Problem details: In your copy, the records appear word for word and the pictures do not appear at all.

Input:
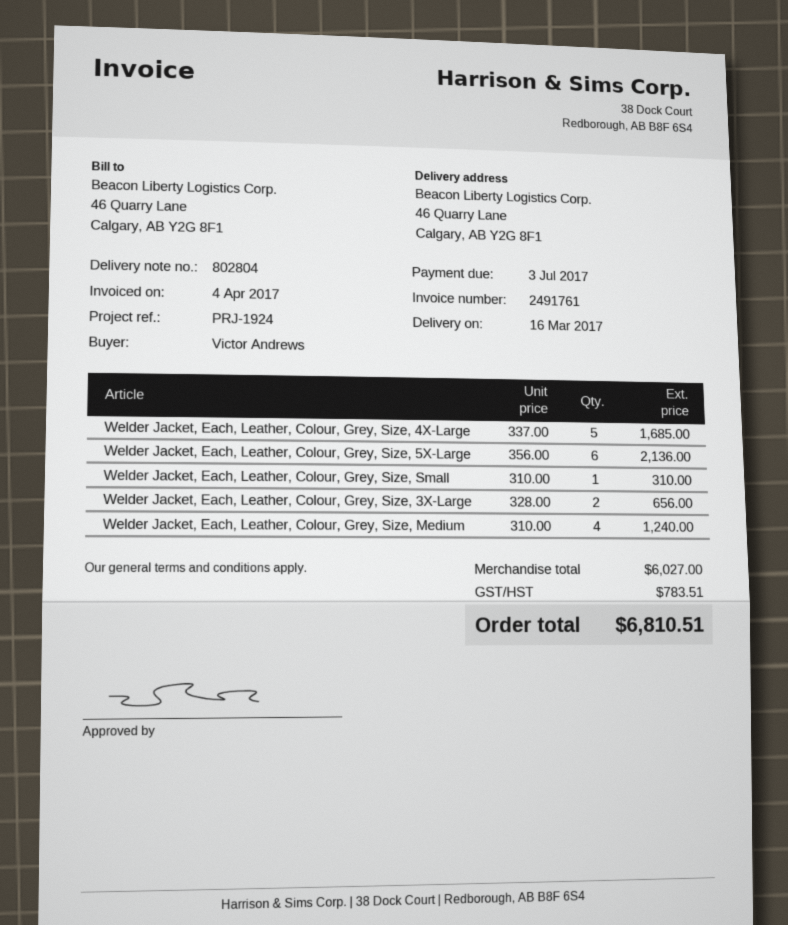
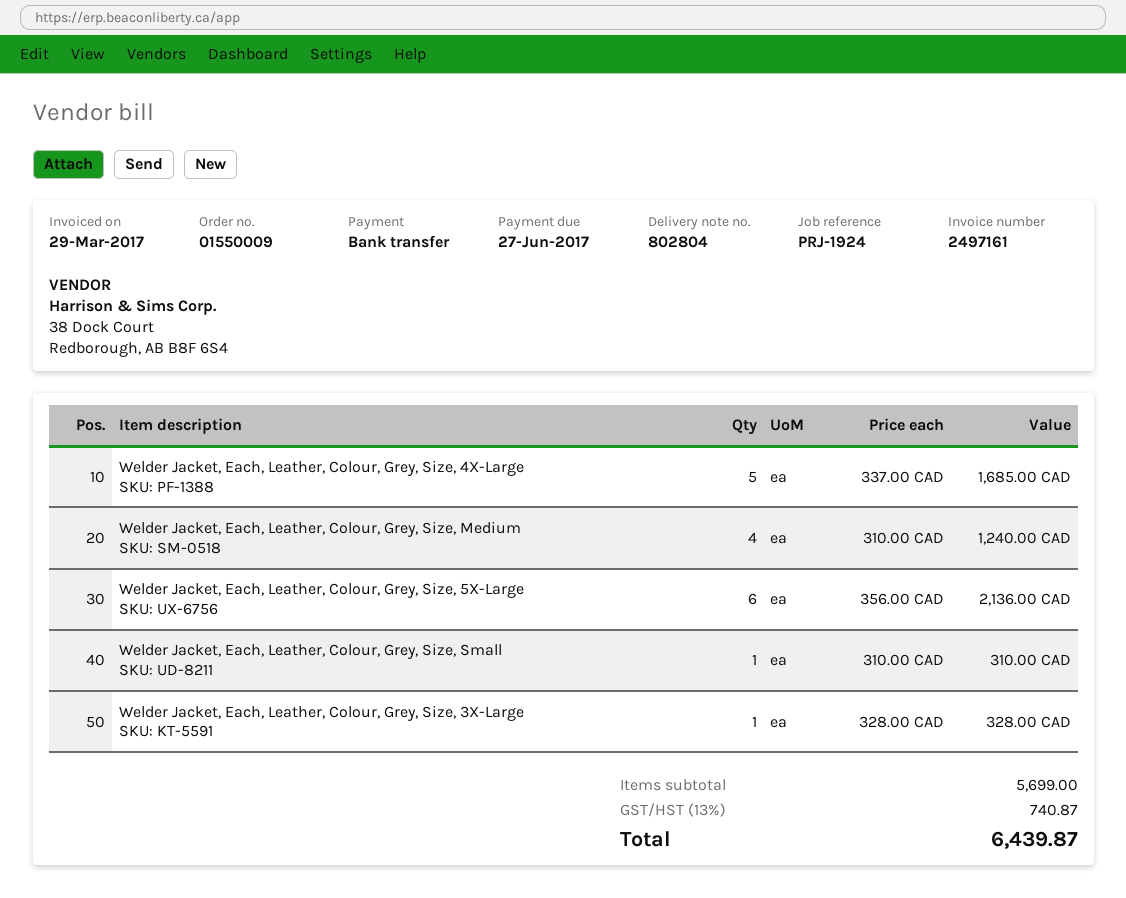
invoice number: 2491761 -> 2497161
invoice date: 2017-04-04 -> 2017-03-29
due date: 2017-07-03 -> 2017-06-27
Welder Jacket, Each, Leather, Colour, Grey, Size, 3X-Large: 2 x 328.00 = 656.00 -> 1 x 328.00 = 328.00
subtotal: 6027.00 -> 5699.00
tax: 783.51 -> 740.87
total: 6810.51 -> 6439.87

Solution:
invoice number: 2491761 -> 2497161
invoice date: 2017-04-04 -> 2017-03-29
due date: 2017-07-03 -> 2017-06-27
Welder Jacket, Each, Leather, Colour, Grey, Size, 3X-Large: 2 x 328.00 = 656.00 -> 1 x 328.00 = 328.00
subtotal: 6027.00 -> 5699.00
tax: 783.51 -> 740.87
total: 6810.51 -> 6439.87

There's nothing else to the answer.